Insights Association Definition of Research Respondents

Bad actors: Individuals who misrepresent themselves to qualify for surveys.

Fraudulent participants: Groups of people attempting to collect survey rewards, often through multiple accounts.

Problematic participants: Those using automation tools.

Inattentive participants: Respondents who engage without adequate consideration.

Mischievous participants: Individuals providing intentionally false or misleading information.

Professional participants: Participants who complete surveys without regard for eligibility.

Good completing participants: Respondents who complete surveys at a high rate with good quality.

Valid participants: Attentive respondents meeting requirements.


Detecting and mitigating fraudulent activities

“Rather fail with honor than succeed by fraud.”

Fraud is complex and dynamic, and the tactics leveraged by cyber fraudsters continue to morph and change creating a very reactionary position for the insights industry. Any tools we have at our disposal to fight against their behaviors are matched on the fraudsters’ end with increasingly sophisticated ways to “trick the system.” Whether it is humans using new approaches to conduct fraudulent behavior, such as accessing the same survey multiple times to gain more rewards, or using “bots” to answer surveys and then taking home the incentive themselves - all of these behaviors add up to fraud. Just to complicate things, bots are better at emulating real human behavior than they used to be and AI is even answering open-end questions with plausible responses.

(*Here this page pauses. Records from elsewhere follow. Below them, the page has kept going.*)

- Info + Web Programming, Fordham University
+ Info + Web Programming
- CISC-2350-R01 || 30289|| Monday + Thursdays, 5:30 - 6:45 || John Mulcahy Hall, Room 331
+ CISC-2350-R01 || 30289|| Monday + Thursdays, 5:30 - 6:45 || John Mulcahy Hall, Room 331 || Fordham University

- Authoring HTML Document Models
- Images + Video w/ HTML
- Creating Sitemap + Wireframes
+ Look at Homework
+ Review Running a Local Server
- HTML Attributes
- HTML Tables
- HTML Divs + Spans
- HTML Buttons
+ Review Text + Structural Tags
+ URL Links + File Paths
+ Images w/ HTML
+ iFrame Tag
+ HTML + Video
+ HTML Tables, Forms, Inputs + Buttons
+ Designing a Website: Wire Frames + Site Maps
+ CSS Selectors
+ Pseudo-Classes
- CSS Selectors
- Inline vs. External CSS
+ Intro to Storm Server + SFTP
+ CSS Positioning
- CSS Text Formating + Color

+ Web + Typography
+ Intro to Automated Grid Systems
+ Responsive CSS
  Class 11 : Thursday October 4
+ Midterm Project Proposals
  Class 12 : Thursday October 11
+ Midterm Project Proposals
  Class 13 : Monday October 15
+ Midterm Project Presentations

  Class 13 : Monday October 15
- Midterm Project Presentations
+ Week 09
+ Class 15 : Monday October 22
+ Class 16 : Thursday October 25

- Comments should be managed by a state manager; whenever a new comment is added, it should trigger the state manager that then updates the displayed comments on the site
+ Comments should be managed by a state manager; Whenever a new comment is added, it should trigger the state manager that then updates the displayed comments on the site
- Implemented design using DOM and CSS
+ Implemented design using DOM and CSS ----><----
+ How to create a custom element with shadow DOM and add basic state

According to Accenture, 68% of businesses today feel that their cyber security is at risk on multiple fronts and this is expected to rise in future years as fraudsters become increasingly sophisticated. This is driving the fraud detection and prevention sector to grow with the pace of technology. According to a recent report by Technavio, this sector will grow by more than 47 million USD in the next five years. Another report by Fortune, predicts the growth will be even more accelerated. Both reports name major players in the fraud prevention space such as Experian, IBM and ACI Worldwide that are making investments in the space.

While most market research suppliers employ a number of solutions to combat fraud, some companies focus specifically on fraud mitigation within the insights ecosystem. We spoke with Vignesh Krishnan, the Founder and CEO of Research Defender, on our podcast last year. Research Defender is employed by a number of companies in the industry to help reduce fraud in market research sample through a variety of methodologies. Vignesh says, “Fraud keeps challenging us, and we keep challenging fraud.”

He reiterates the importance of employing consistent methods to combat fraud that include all the basics, such as digital fingerprinting, tracking blacklists and similar techniques, as well as more advanced practices. He says companies need to make an investment in technology and human expertise and that a comprehensive data quality program is essential for long-term success.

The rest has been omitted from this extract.